Артур Миллер - Это случилось в Виши
Фон Берг не сводит глаз с лица Мальчика. Молчание. Потом он поворачивается к Ледюку.
ФОН БЕРГ. Хорошо. Скажите мне, что делать. Я попытаюсь вам помочь. Ну как, доктор?
ЛЕДЮК. Боюсь, что дело безнадежное.
ФОН БЕРГ. Почему?
ЛЕДЮК (смотрит в пространство, потом на Лебо). Он ослабел от голода, а мальчик легкий, как перышко. Я ведь хотел спастись, а не подставлять грудь под пулю. (Пауза. С горькой иронией.) Видите ли, я живу в деревне. И давно ни с кем не разговаривал. Меня, видно, подвели неверные представления.
МОНСО. Если вы, доктор, намерены меня травить, бросьте.
ЛЕДЮК. Извините за вопрос: вы — верующий?
МОНСО. Ничуть.
ЛЕДЮК. Тогда почему же у вас такая потребность отдать себя на заклание?
МОНСО. Прошу вас, прекратите этот разговор.
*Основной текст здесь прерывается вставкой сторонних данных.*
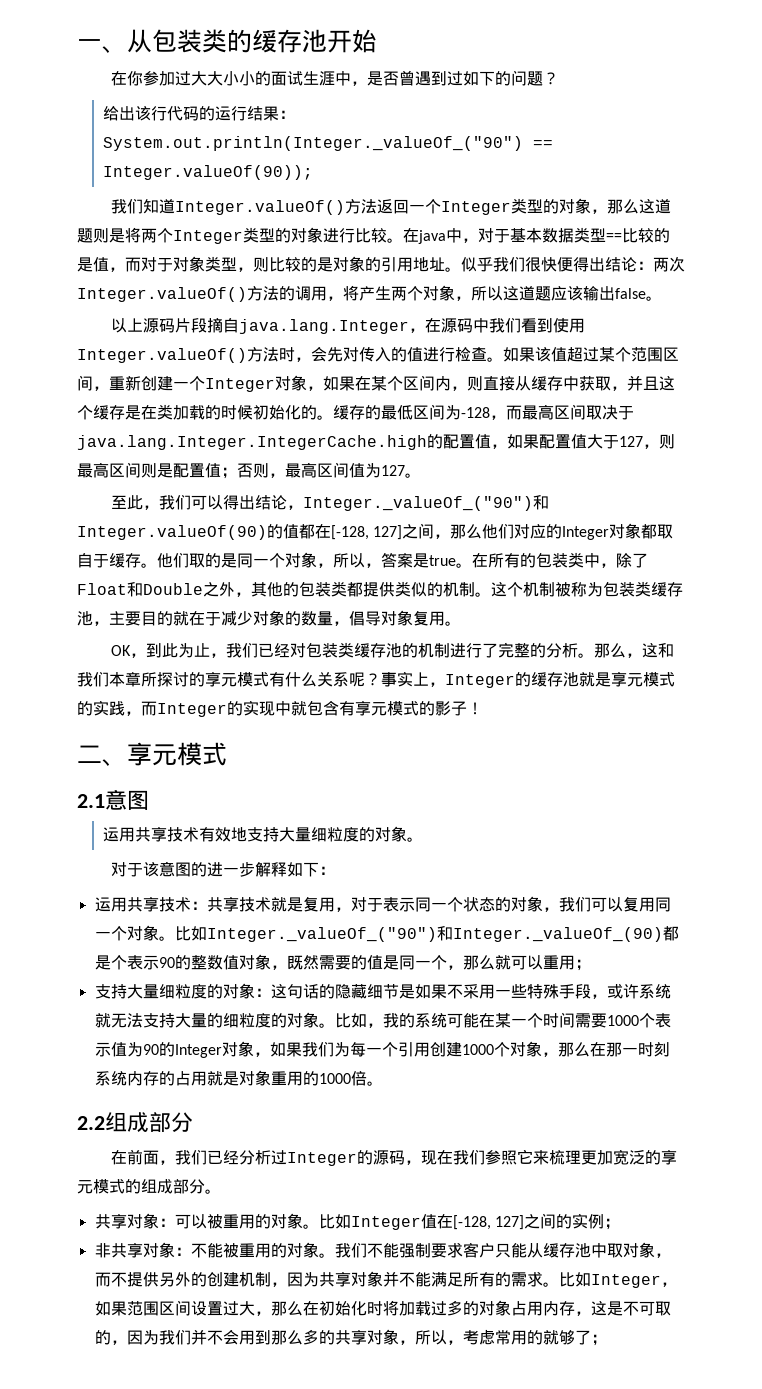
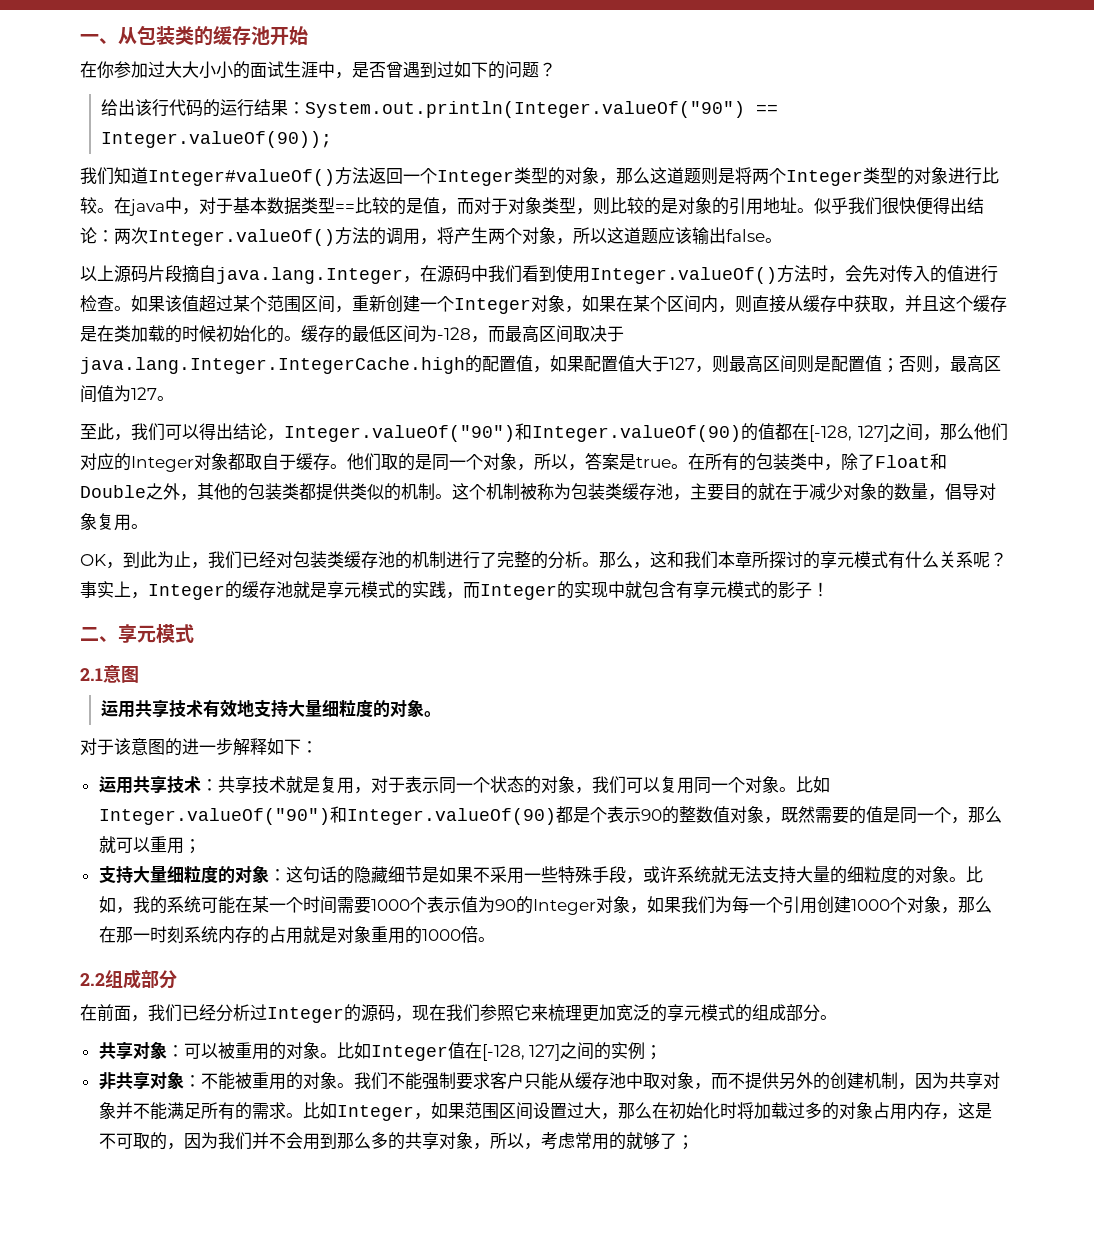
[102,136,523,151] System.out.println(Integer._valueOf_("90") -> [304,101,745,118] System.out.println(Integer.valueOf("90")
[174,200,345,215] Integer.valueOf() -> [148,169,335,186] Integer#valueOf()
[302,496,533,511] Integer._valueOf_("90") -> [284,425,515,442] Integer.valueOf("90")
[206,926,663,942] Integer._valueOf_("90")和Integer._valueOf_(90) -> [98,806,556,825] Integer.valueOf("90")和Integer.valueOf(90)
ЛЕДЮК. Да вы же просто подносите им себя на блюдечке. Среди нас, не считая меня, вы единственный крепкий мужчина, и, однако, у вас нет желания шевельнуть даже пальцем. Я не понимаю вашего спокойствия.
Молчание.
МОНСО. Я не желаю играть роль, которая не по мне. В наше время все хотят играть роль жертвы, люди ни на что не надеются, ноют, вечно ждут, что с ними случится беда. У меня есть документы, я их предъявлю уверенно, внушая всем своим видом, что с ними нельзя не считаться. По-моему, именно это спасло того дельца, которого выпустили. Вы обвиняете нас, что мы играем роль, навязанную нам немцами, а мне кажется, что это делаете вы один, идя на отчаянный поступок.
ЛЕДЮК. А если, несмотря на вашу уверенность, вас загонят в вагон для скота?
МОНСО. Не думаю, чтобы они это сделали.
ЛЕДЮК. Ну, а если все-таки сделают? Ей-богу, у вас хватит воображения представить себе такую возможность.
МОНСО. У меня будет то утешение, что я сделал все, что от меня зависело. Я знаю вкус неудачи, мне понадобилось много лет, прежде чем я пробился: у меня плохие данные для того, чтобы играть первые роли. Все говорили, что я сумасшедший и что мне надо бросить сцену. Но я продолжал играть и постепенно заставил всех поверить в меня.
ЛЕДЮК. Другими словами, вы собираетесь сыграть самого себя.
МОНСО. Каждый актер играет самого себя.
ЛЕДЮК. А что будет, когда вам прикажут расстегнуть брюки?
Монсо в ярости молчит.
Что ж вы замолчали, мне так интересно. Как вы отнесетесь к такой просьбе?
Монсо молчит.
Поверьте, я просто хочу стать на вашу точку зрения. Для меня непостижима такая пассивность, поэтому я и спрашиваю, каково вам будет, когда они прикажут расстегнуть брюки. Я стараюсь быть объективным и подойти к вопросу научно — ведь я убежден, что меня убьют. Что вы почувствуете, когда они станут разглядывать, сделано ли вам обрезание?
Пауза.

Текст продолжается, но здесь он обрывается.